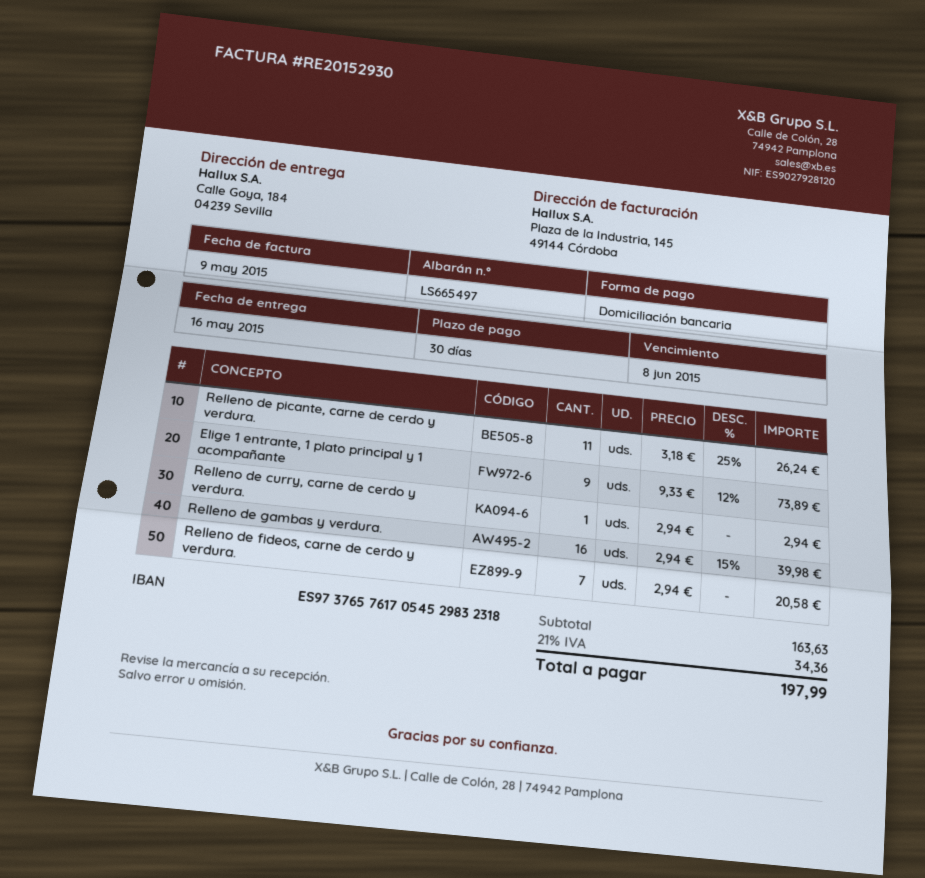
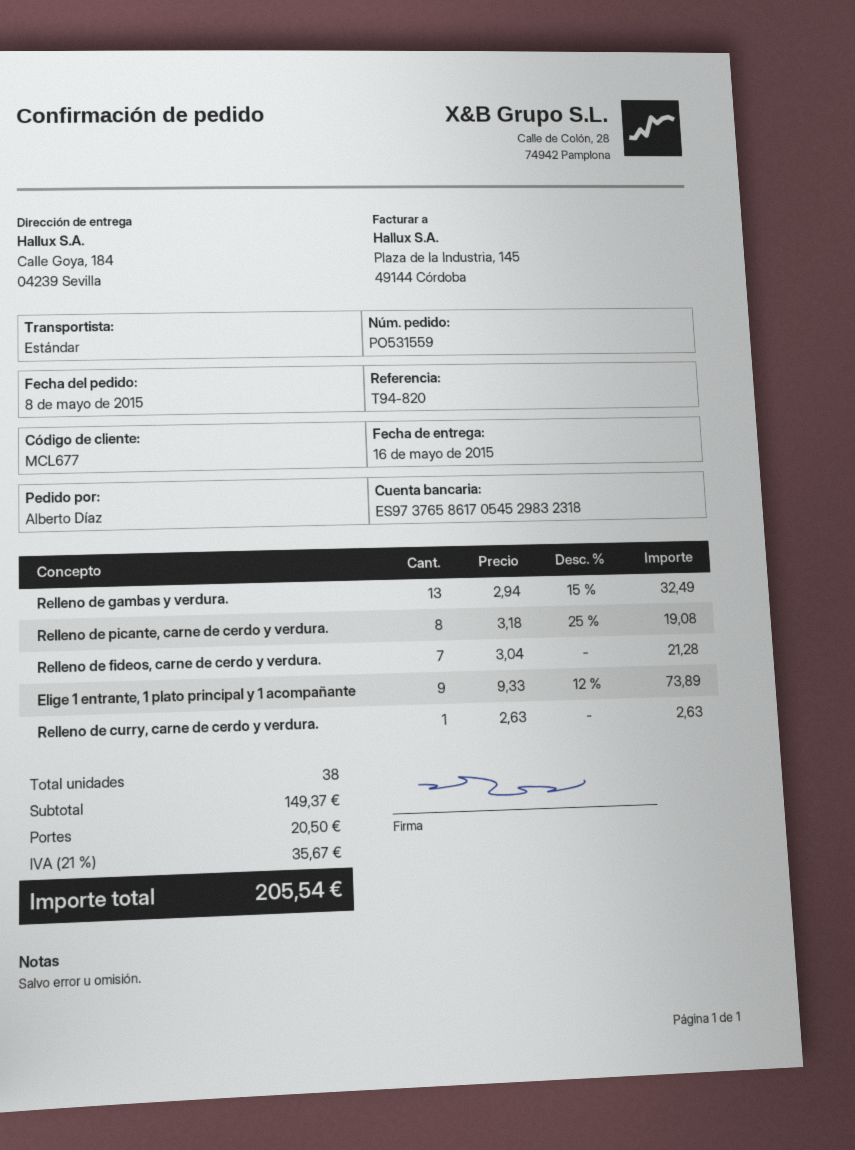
bank account: ES9737657617054529832318 -> ES9737658617054529832318
Relleno de picante, carne de cerdo y verdura.: 11 x 3.18 - 25% = 26.24 -> 8 x 3.18 - 25% = 19.08
Relleno de curry, carne de cerdo y verdura.: 1 x 2.94 = 2.94 -> 1 x 2.63 = 2.63
Relleno de gambas y verdura.: 16 x 2.94 - 15% = 39.98 -> 13 x 2.94 - 15% = 32.49
Relleno de fideos, carne de cerdo y verdura.: 7 x 2.94 = 20.58 -> 7 x 3.04 = 21.28
subtotal: 163.63 -> 149.37
shipping: none -> 20.50
tax: 21% = 34.36 -> 21% = 35.67
total: 197.99 -> 205.54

◇ ◇ ◇

Reproduce only those lines of the entries above that run from the line with "Relleno de gambas" to the final line.

Relleno de gambas y verdura.: 16 x 2.94 - 15% = 39.98 -> 13 x 2.94 - 15% = 32.49
Relleno de fideos, carne de cerdo y verdura.: 7 x 2.94 = 20.58 -> 7 x 3.04 = 21.28
subtotal: 163.63 -> 149.37
shipping: none -> 20.50
tax: 21% = 34.36 -> 21% = 35.67
total: 197.99 -> 205.54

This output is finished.